(Collection entries)
=== Begin Enclosure ===

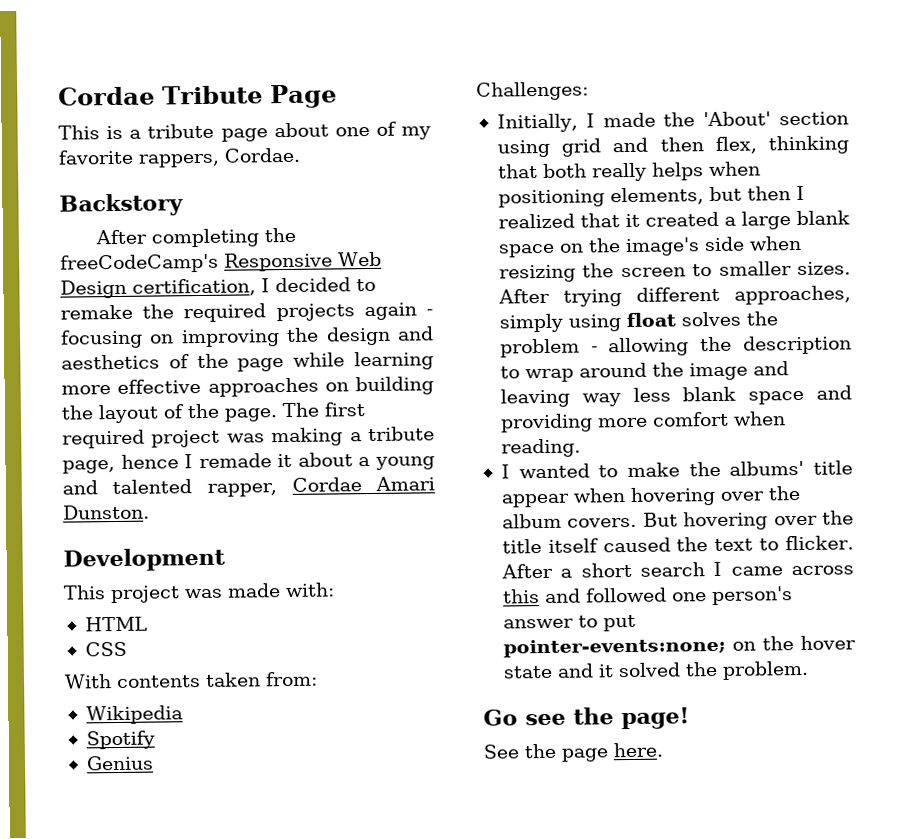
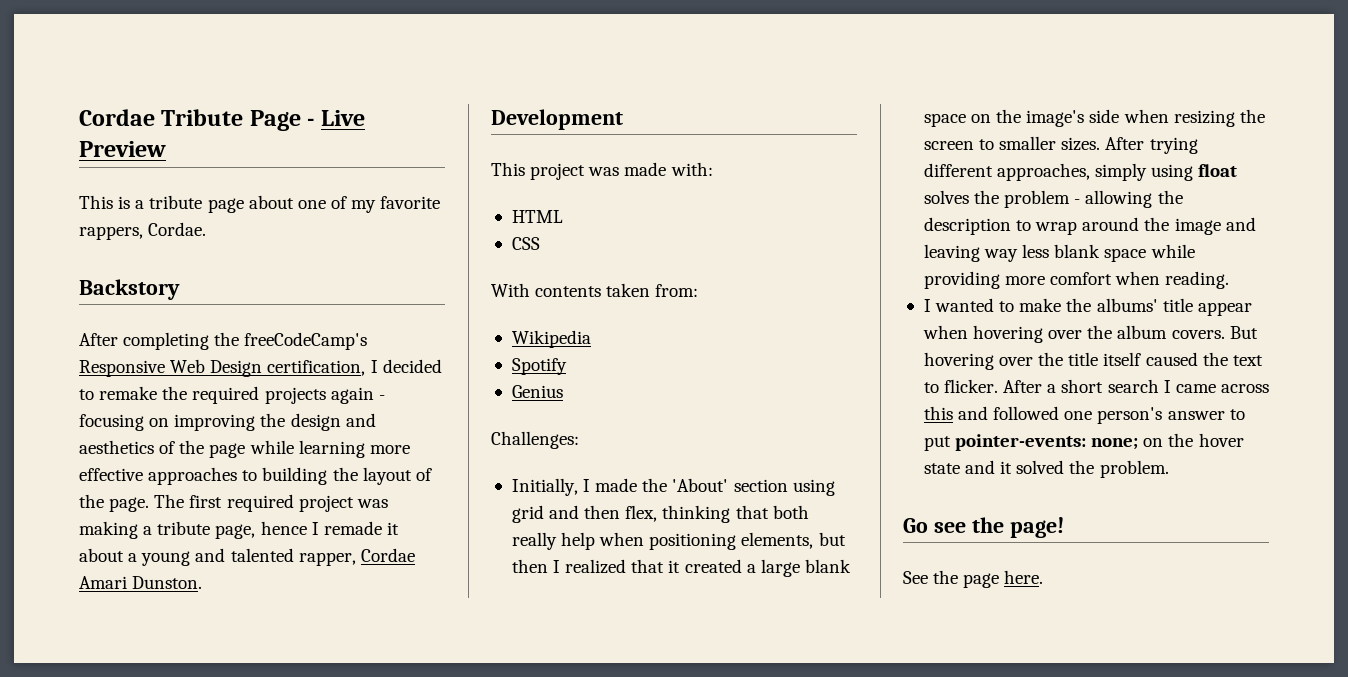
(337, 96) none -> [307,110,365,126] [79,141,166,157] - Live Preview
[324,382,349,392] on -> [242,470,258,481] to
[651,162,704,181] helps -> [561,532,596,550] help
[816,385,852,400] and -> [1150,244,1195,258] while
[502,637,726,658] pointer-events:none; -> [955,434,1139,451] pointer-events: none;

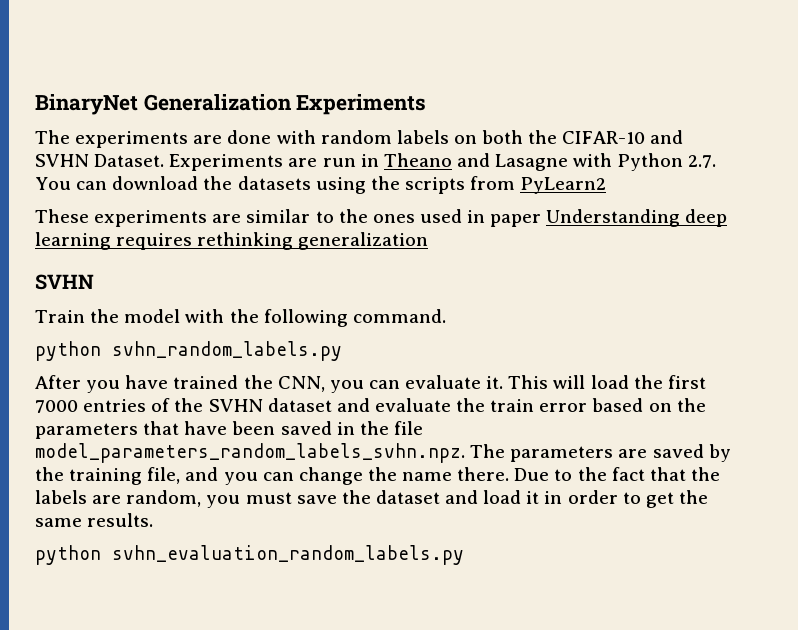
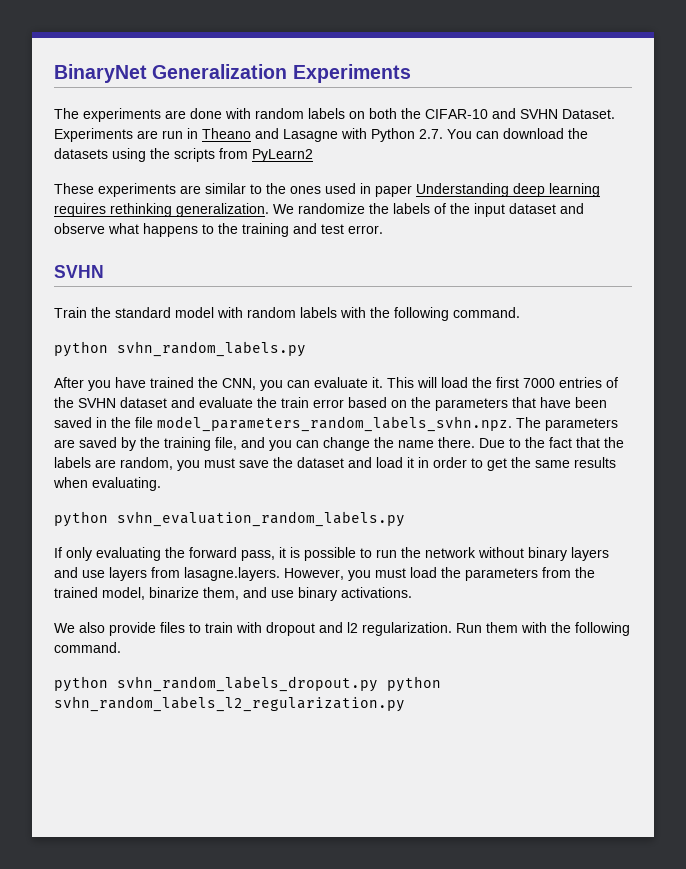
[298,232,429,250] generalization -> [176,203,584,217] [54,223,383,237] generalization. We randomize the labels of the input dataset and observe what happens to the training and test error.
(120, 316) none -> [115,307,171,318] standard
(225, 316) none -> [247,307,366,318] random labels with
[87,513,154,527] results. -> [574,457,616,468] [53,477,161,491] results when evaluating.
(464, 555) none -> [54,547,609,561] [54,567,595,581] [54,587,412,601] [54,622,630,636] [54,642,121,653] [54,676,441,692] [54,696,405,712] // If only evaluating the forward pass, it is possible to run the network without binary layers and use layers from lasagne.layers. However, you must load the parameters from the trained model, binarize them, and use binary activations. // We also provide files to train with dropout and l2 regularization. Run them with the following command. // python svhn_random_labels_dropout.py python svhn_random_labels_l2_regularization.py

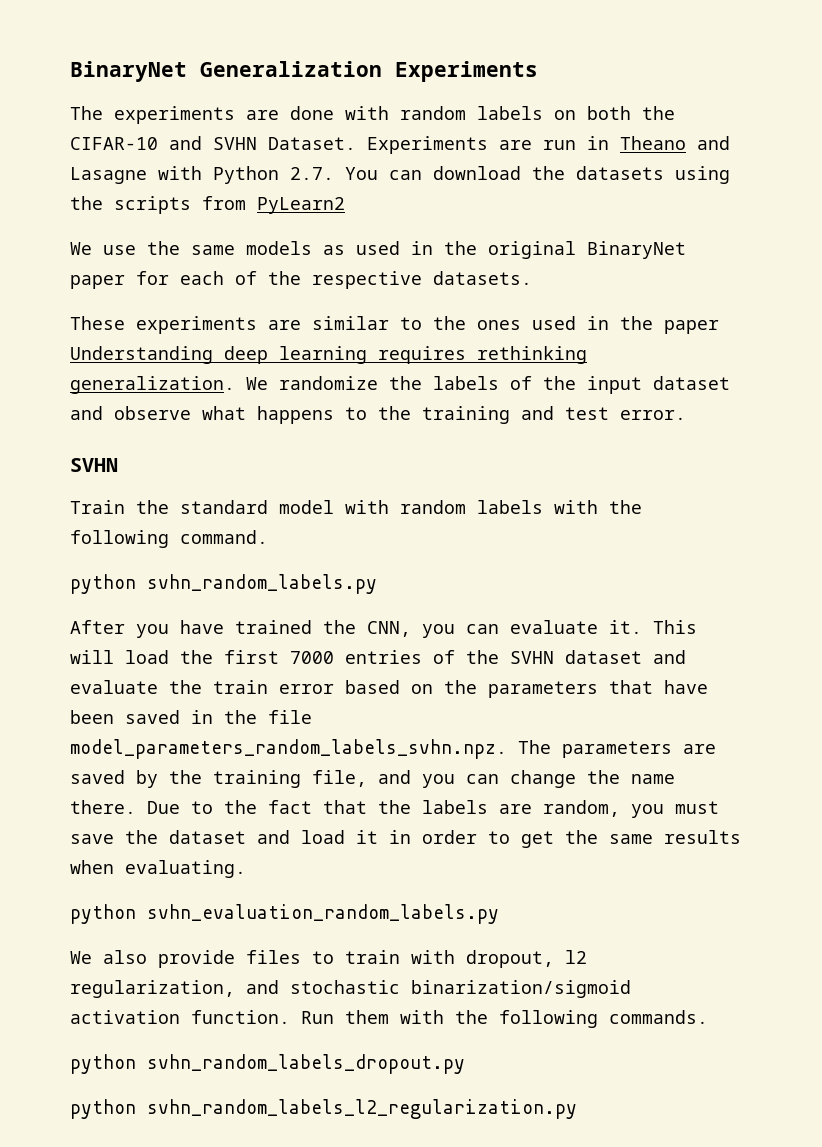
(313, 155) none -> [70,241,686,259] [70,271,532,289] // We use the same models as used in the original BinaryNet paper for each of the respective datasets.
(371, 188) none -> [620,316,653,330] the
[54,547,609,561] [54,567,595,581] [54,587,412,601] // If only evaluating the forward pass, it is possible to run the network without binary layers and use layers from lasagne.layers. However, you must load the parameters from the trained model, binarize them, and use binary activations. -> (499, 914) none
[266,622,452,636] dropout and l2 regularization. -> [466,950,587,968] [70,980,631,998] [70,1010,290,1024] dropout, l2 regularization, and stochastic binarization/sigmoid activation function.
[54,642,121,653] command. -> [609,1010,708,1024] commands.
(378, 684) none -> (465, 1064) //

=== End Enclosure ===

*Task item*
For your answer, write out the data exactly and drop every picture.

*Exercise output*
(337, 96) none -> [307,110,365,126] [79,141,166,157] - Live Preview
[324,382,349,392] on -> [242,470,258,481] to
[651,162,704,181] helps -> [561,532,596,550] help
[816,385,852,400] and -> [1150,244,1195,258] while
[502,637,726,658] pointer-events:none; -> [955,434,1139,451] pointer-events: none;

[298,232,429,250] generalization -> [176,203,584,217] [54,223,383,237] generalization. We randomize the labels of the input dataset and observe what happens to the training and test error.
(120, 316) none -> [115,307,171,318] standard
(225, 316) none -> [247,307,366,318] random labels with
[87,513,154,527] results. -> [574,457,616,468] [53,477,161,491] results when evaluating.
(464, 555) none -> [54,547,609,561] [54,567,595,581] [54,587,412,601] [54,622,630,636] [54,642,121,653] [54,676,441,692] [54,696,405,712] // If only evaluating the forward pass, it is possible to run the network without binary layers and use layers from lasagne.layers. However, you must load the parameters from the trained model, binarize them, and use binary activations. // We also provide files to train with dropout and l2 regularization. Run them with the following command. // python svhn_random_labels_dropout.py python svhn_random_labels_l2_regularization.py

(313, 155) none -> [70,241,686,259] [70,271,532,289] // We use the same models as used in the original BinaryNet paper for each of the respective datasets.
(371, 188) none -> [620,316,653,330] the
[54,547,609,561] [54,567,595,581] [54,587,412,601] // If only evaluating the forward pass, it is possible to run the network without binary layers and use layers from lasagne.layers. However, you must load the parameters from the trained model, binarize them, and use binary activations. -> (499, 914) none
[266,622,452,636] dropout and l2 regularization. -> [466,950,587,968] [70,980,631,998] [70,1010,290,1024] dropout, l2 regularization, and stochastic binarization/sigmoid activation function.
[54,642,121,653] command. -> [609,1010,708,1024] commands.
(378, 684) none -> (465, 1064) //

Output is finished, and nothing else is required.